— DATA EXTRACTS —
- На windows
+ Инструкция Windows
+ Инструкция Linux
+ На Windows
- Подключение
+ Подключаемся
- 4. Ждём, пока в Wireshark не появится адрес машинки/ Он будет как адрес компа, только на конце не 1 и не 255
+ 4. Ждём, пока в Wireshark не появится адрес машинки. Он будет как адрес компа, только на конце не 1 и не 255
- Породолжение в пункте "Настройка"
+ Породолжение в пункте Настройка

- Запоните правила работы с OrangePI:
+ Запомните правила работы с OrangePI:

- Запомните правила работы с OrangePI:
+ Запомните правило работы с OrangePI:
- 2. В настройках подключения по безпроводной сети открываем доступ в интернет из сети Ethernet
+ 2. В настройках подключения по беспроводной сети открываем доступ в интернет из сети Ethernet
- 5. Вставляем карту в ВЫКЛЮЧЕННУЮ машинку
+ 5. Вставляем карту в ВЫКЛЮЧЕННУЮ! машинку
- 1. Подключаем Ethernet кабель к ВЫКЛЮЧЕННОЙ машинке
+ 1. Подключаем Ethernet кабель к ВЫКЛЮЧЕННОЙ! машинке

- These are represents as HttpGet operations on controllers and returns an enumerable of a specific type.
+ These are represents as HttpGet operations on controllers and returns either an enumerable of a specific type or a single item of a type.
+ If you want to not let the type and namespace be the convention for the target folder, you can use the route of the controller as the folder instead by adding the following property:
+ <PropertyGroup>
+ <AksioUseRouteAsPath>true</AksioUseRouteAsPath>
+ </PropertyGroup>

— EXERCISE INSTRUCTIONS —
Go through the material and write each line out again exactly.

— TASK SOLUTION —
- На windows
+ Инструкция Windows
+ Инструкция Linux
+ На Windows
- Подключение
+ Подключаемся
- 4. Ждём, пока в Wireshark не появится адрес машинки/ Он будет как адрес компа, только на конце не 1 и не 255
+ 4. Ждём, пока в Wireshark не появится адрес машинки. Он будет как адрес компа, только на конце не 1 и не 255
- Породолжение в пункте "Настройка"
+ Породолжение в пункте Настройка

- Запоните правила работы с OrangePI:
+ Запомните правила работы с OrangePI:

- Запомните правила работы с OrangePI:
+ Запомните правило работы с OrangePI:
- 2. В настройках подключения по безпроводной сети открываем доступ в интернет из сети Ethernet
+ 2. В настройках подключения по беспроводной сети открываем доступ в интернет из сети Ethernet
- 5. Вставляем карту в ВЫКЛЮЧЕННУЮ машинку
+ 5. Вставляем карту в ВЫКЛЮЧЕННУЮ! машинку
- 1. Подключаем Ethernet кабель к ВЫКЛЮЧЕННОЙ машинке
+ 1. Подключаем Ethernet кабель к ВЫКЛЮЧЕННОЙ! машинке

- These are represents as HttpGet operations on controllers and returns an enumerable of a specific type.
+ These are represents as HttpGet operations on controllers and returns either an enumerable of a specific type or a single item of a type.
+ If you want to not let the type and namespace be the convention for the target folder, you can use the route of the controller as the folder instead by adding the following property:
+ <PropertyGroup>
+ <AksioUseRouteAsPath>true</AksioUseRouteAsPath>
+ </PropertyGroup>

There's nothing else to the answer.